(Data section)
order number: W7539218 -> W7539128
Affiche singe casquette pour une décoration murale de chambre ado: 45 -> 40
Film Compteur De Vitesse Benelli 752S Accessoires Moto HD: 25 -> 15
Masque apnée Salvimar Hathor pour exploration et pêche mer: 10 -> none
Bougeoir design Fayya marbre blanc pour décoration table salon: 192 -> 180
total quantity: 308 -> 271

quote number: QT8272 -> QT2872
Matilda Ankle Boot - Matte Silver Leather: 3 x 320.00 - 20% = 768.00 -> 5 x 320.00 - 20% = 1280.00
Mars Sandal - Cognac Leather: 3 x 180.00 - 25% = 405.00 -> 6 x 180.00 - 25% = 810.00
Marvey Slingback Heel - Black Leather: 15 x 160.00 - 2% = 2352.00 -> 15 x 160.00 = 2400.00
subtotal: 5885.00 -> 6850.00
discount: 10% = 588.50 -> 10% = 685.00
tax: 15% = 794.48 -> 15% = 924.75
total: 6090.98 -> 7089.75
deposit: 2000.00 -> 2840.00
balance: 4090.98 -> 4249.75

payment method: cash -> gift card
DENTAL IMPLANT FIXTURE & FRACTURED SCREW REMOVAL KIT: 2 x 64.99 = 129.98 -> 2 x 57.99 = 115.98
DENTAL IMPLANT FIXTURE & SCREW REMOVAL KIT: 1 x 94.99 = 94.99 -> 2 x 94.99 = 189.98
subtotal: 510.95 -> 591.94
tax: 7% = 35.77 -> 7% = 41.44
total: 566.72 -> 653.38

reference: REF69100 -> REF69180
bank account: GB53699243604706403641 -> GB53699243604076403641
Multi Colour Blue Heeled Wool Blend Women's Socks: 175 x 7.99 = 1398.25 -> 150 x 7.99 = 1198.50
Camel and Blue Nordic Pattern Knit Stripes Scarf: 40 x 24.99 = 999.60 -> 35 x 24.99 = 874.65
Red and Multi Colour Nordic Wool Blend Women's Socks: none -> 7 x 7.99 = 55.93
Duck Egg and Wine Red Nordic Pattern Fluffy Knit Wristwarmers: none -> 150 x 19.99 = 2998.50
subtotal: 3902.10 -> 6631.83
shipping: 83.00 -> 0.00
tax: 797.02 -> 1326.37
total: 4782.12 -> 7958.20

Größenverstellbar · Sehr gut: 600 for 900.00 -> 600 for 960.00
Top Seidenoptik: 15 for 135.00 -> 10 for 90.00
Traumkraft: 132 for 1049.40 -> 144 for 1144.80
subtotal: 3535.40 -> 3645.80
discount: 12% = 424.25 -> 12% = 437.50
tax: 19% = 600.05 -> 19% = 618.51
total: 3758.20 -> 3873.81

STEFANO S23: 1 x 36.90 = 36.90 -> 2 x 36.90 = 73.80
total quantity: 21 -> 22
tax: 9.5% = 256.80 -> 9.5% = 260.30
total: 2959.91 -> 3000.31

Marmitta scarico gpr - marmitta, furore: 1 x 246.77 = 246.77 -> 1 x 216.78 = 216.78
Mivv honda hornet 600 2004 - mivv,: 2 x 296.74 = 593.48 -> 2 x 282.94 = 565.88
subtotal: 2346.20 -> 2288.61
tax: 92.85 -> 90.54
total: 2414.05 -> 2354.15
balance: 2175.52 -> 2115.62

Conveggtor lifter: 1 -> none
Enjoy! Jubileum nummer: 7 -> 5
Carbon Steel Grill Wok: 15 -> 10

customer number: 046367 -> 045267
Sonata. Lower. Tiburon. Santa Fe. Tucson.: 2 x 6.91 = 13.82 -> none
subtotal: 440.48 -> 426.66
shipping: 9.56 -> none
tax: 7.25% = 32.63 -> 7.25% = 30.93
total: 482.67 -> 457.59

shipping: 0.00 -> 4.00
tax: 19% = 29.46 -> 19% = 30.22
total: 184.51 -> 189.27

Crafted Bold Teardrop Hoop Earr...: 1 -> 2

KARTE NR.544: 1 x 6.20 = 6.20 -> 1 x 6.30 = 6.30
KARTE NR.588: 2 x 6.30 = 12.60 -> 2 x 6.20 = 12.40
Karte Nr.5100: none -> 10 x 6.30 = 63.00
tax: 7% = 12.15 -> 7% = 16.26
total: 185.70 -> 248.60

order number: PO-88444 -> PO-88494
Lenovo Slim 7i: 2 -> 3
(End Data section)
Your task is to quote the lines above, beginning with the first and ending with the one that holds "Matilda Ankle Boot".

order number: W7539218 -> W7539128
Affiche singe casquette pour une décoration murale de chambre ado: 45 -> 40
Film Compteur De Vitesse Benelli 752S Accessoires Moto HD: 25 -> 15
Masque apnée Salvimar Hathor pour exploration et pêche mer: 10 -> none
Bougeoir design Fayya marbre blanc pour décoration table salon: 192 -> 180
total quantity: 308 -> 271

quote number: QT8272 -> QT2872
Matilda Ankle Boot - Matte Silver Leather: 3 x 320.00 - 20% = 768.00 -> 5 x 320.00 - 20% = 1280.00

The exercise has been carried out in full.